→ Task directions
Go through the records below and copy out every line holding "construction".

→ Given data
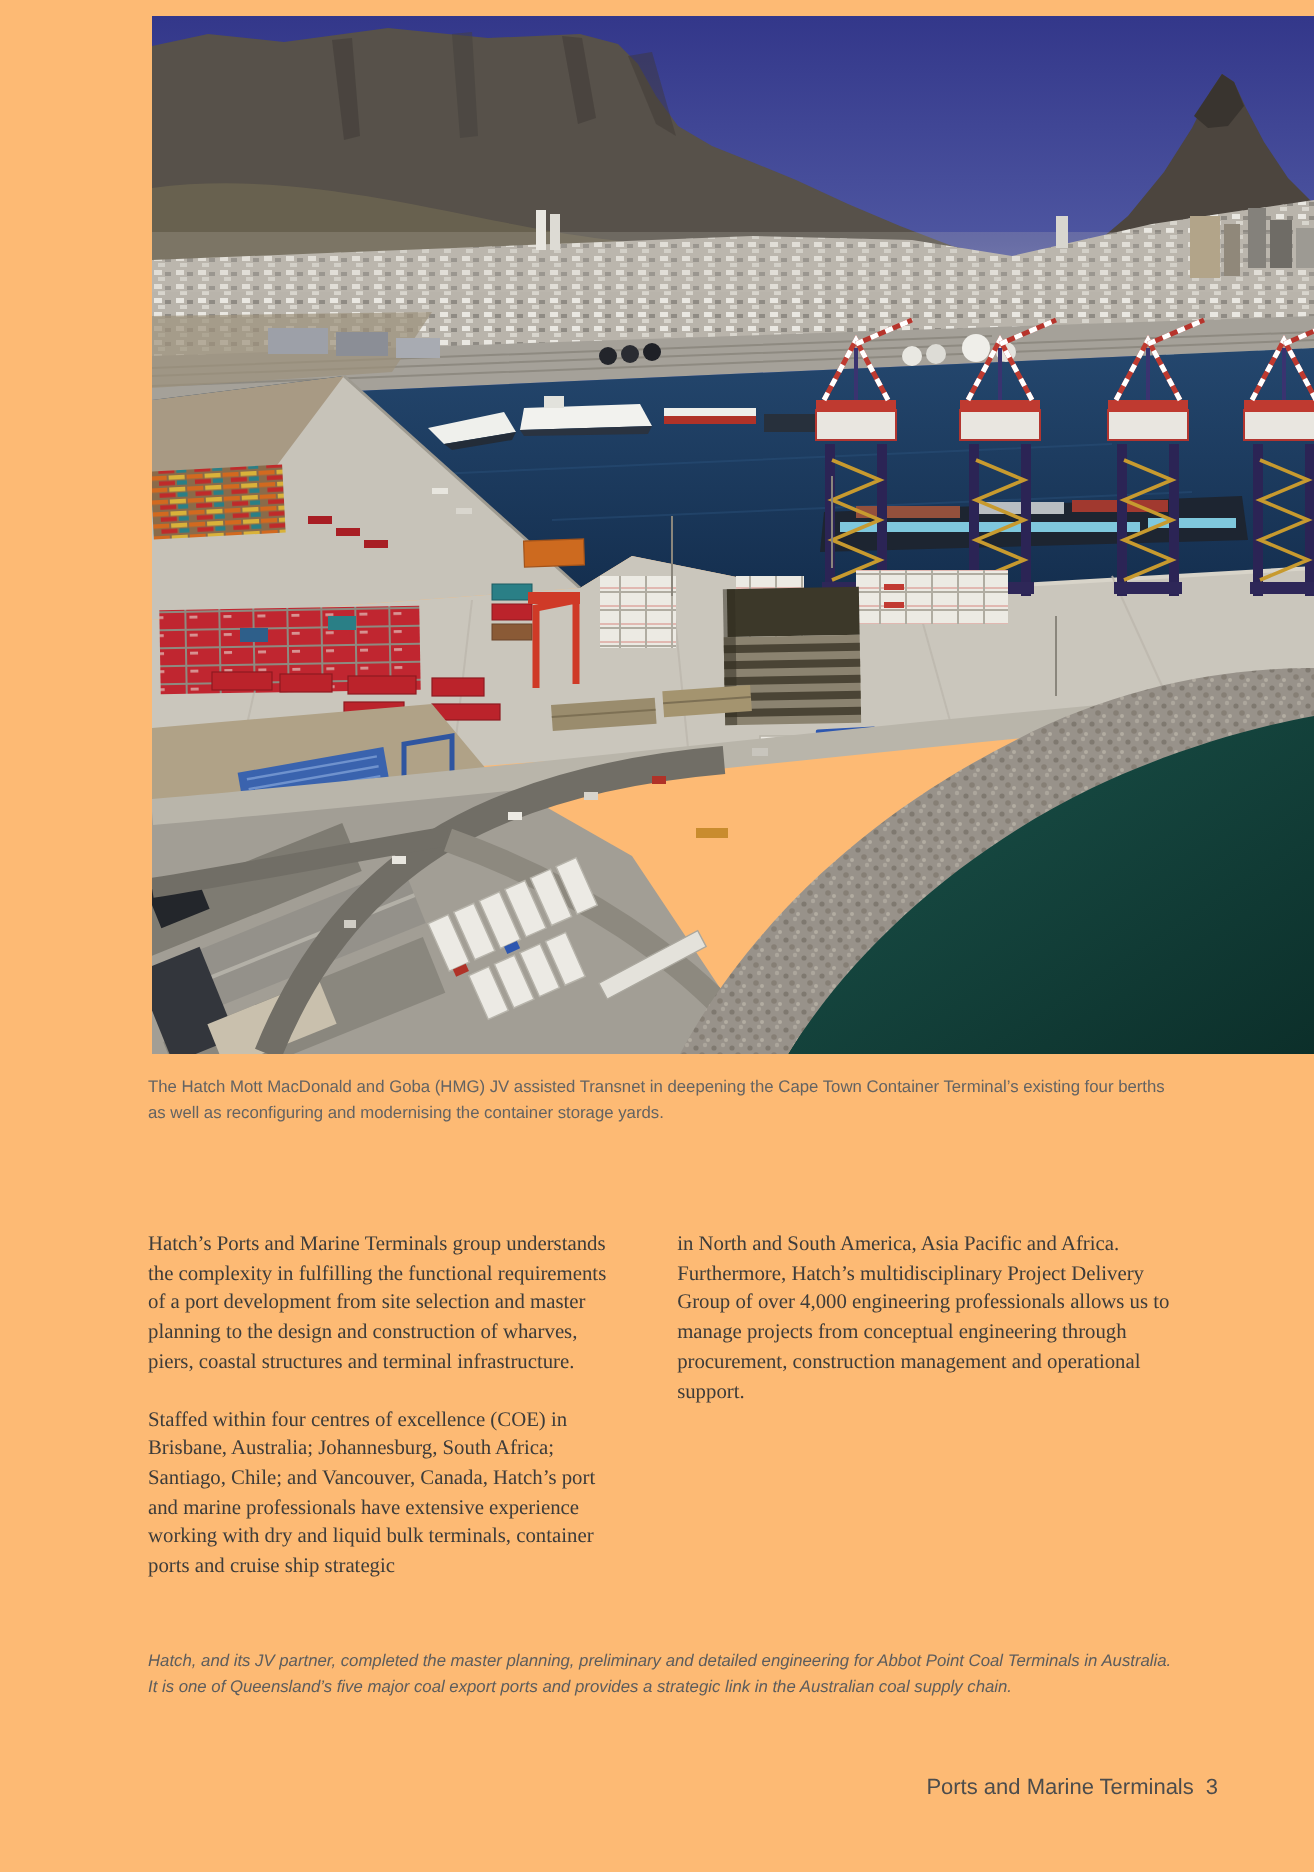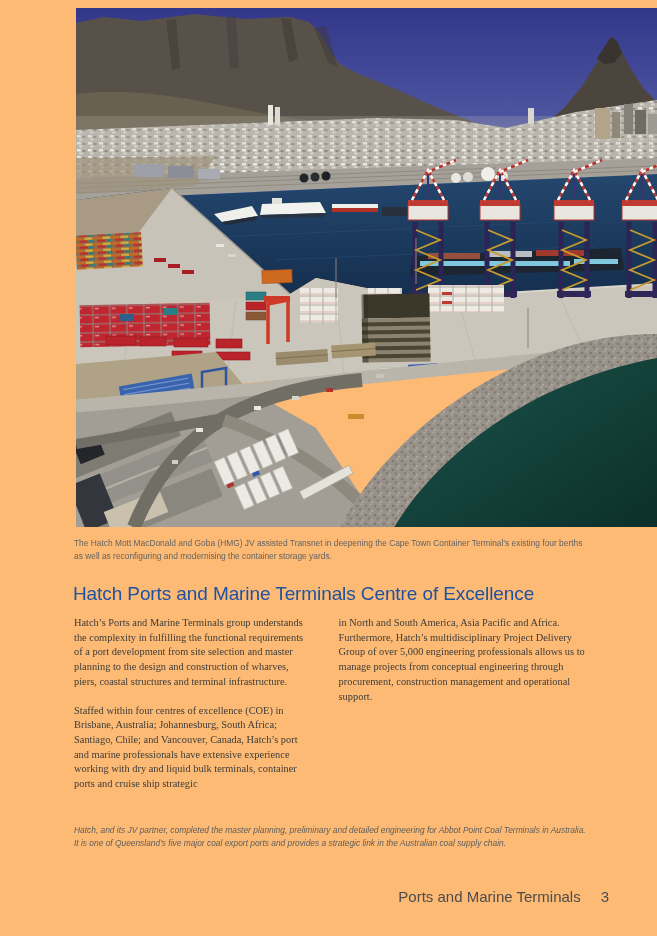--- a/index.html
+++ b/index.html
@@ -286,7 +286,6 @@
 
   <p class="caption">The Hatch Mott MacDonald and Goba (HMG) JV assisted Transnet in deepening the Cape Town Container Terminal’s existing four berths as well as reconfiguring and modernising the container storage yards.</p>
 
-  <h1 class="heading">Hatch Ports and Marine Terminals Centre of Excellence</h1>
 
   <div class="columns">
     <div class="col col-left">

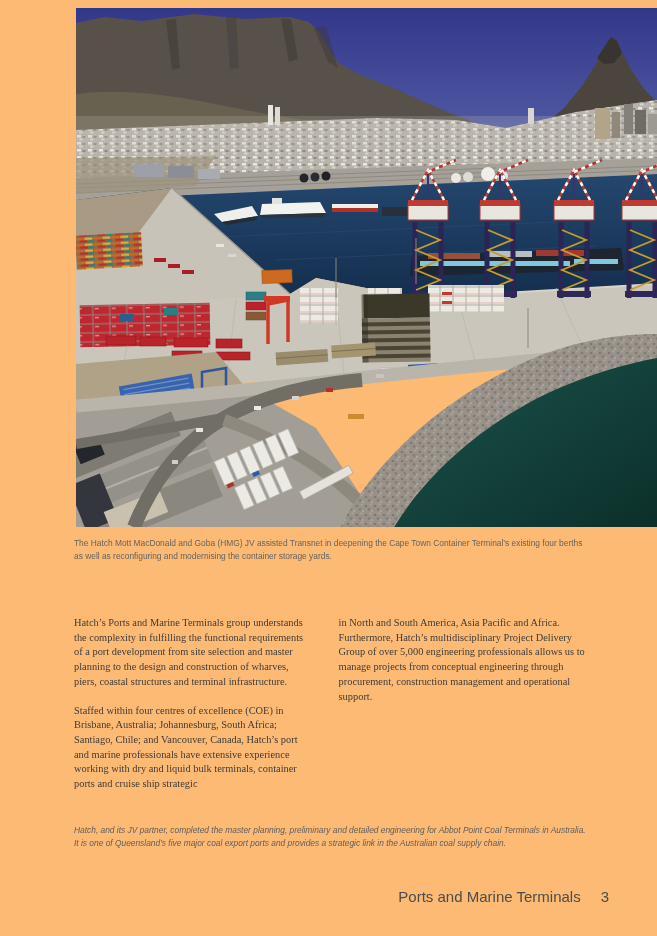--- a/index.html
+++ b/index.html
@@ -293,7 +293,7 @@
       <p>Staffed within four centres of excellence (COE) in Brisbane, Australia; Johannesburg, South Africa; Santiago, Chile; and Vancouver, Canada, Hatch’s port and marine professionals have extensive experience working with dry and liquid bulk terminals, container ports and cruise ship strategic</p>
     </div>
     <div class="col col-right">
-      <p>in North and South America, Asia Pacific and Africa. Furthermore, Hatch’s multidisciplinary Project Delivery Group of over 5,000 engineering professionals allows us to manage projects from conceptual engineering through procurement, construction management and operational support.</p>
+      <p>in North and South America, Asia Pacific and Africa. Furthermore, Hatch’s multidisciplinary Project Delivery Group of over 4,000 engineering professionals allows us to manage projects from conceptual engineering through procurement, construction management and operational support.</p>
     </div>
   </div>
 

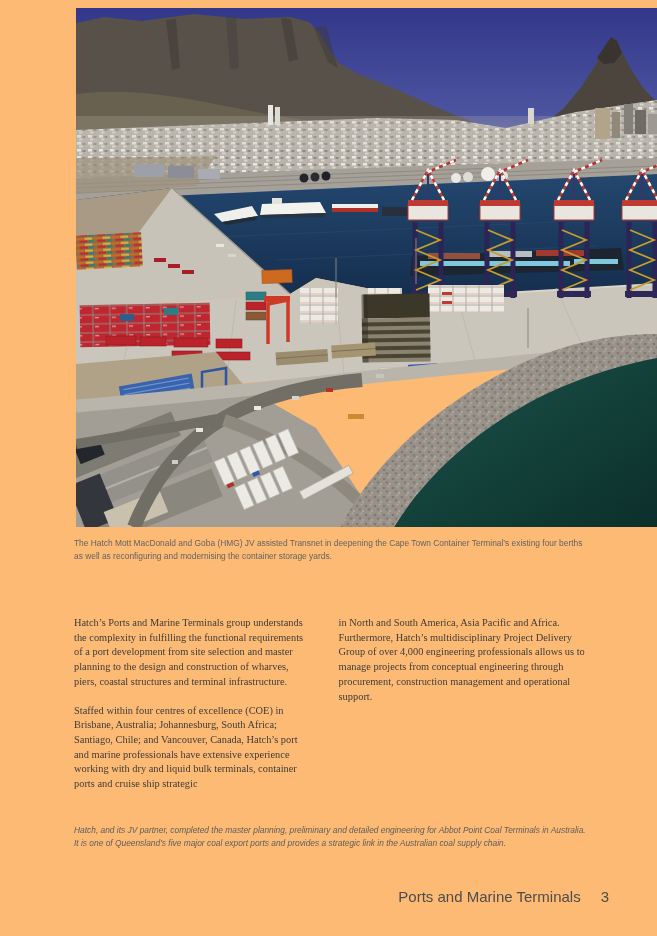--- a/index.html
+++ b/index.html
@@ -30,8 +30,8 @@
     font-size:8.4px; line-height:12.8px; color:#5d5d5d;font-style:italic;
   }
   .page-footer {
-    position:absolute; right:48px; top:888px; display:flex; gap:20px;
-    font-size:15px; color:#4c4c4c;text-align:right;
+    position:absolute; right:48px; top:888px; display:flex; gap:6px;
+    font-size:11px; color:#4c4c4c;text-align:right;
   }
 </style>
 </head>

→ Solution
-      <p>in North and South America, Asia Pacific and Africa. Furthermore, Hatch’s multidisciplinary Project Delivery Group of over 5,000 engineering professionals allows us to manage projects from conceptual engineering through procurement, construction management and operational support.</p>
+      <p>in North and South America, Asia Pacific and Africa. Furthermore, Hatch’s multidisciplinary Project Delivery Group of over 4,000 engineering professionals allows us to manage projects from conceptual engineering through procurement, construction management and operational support.</p>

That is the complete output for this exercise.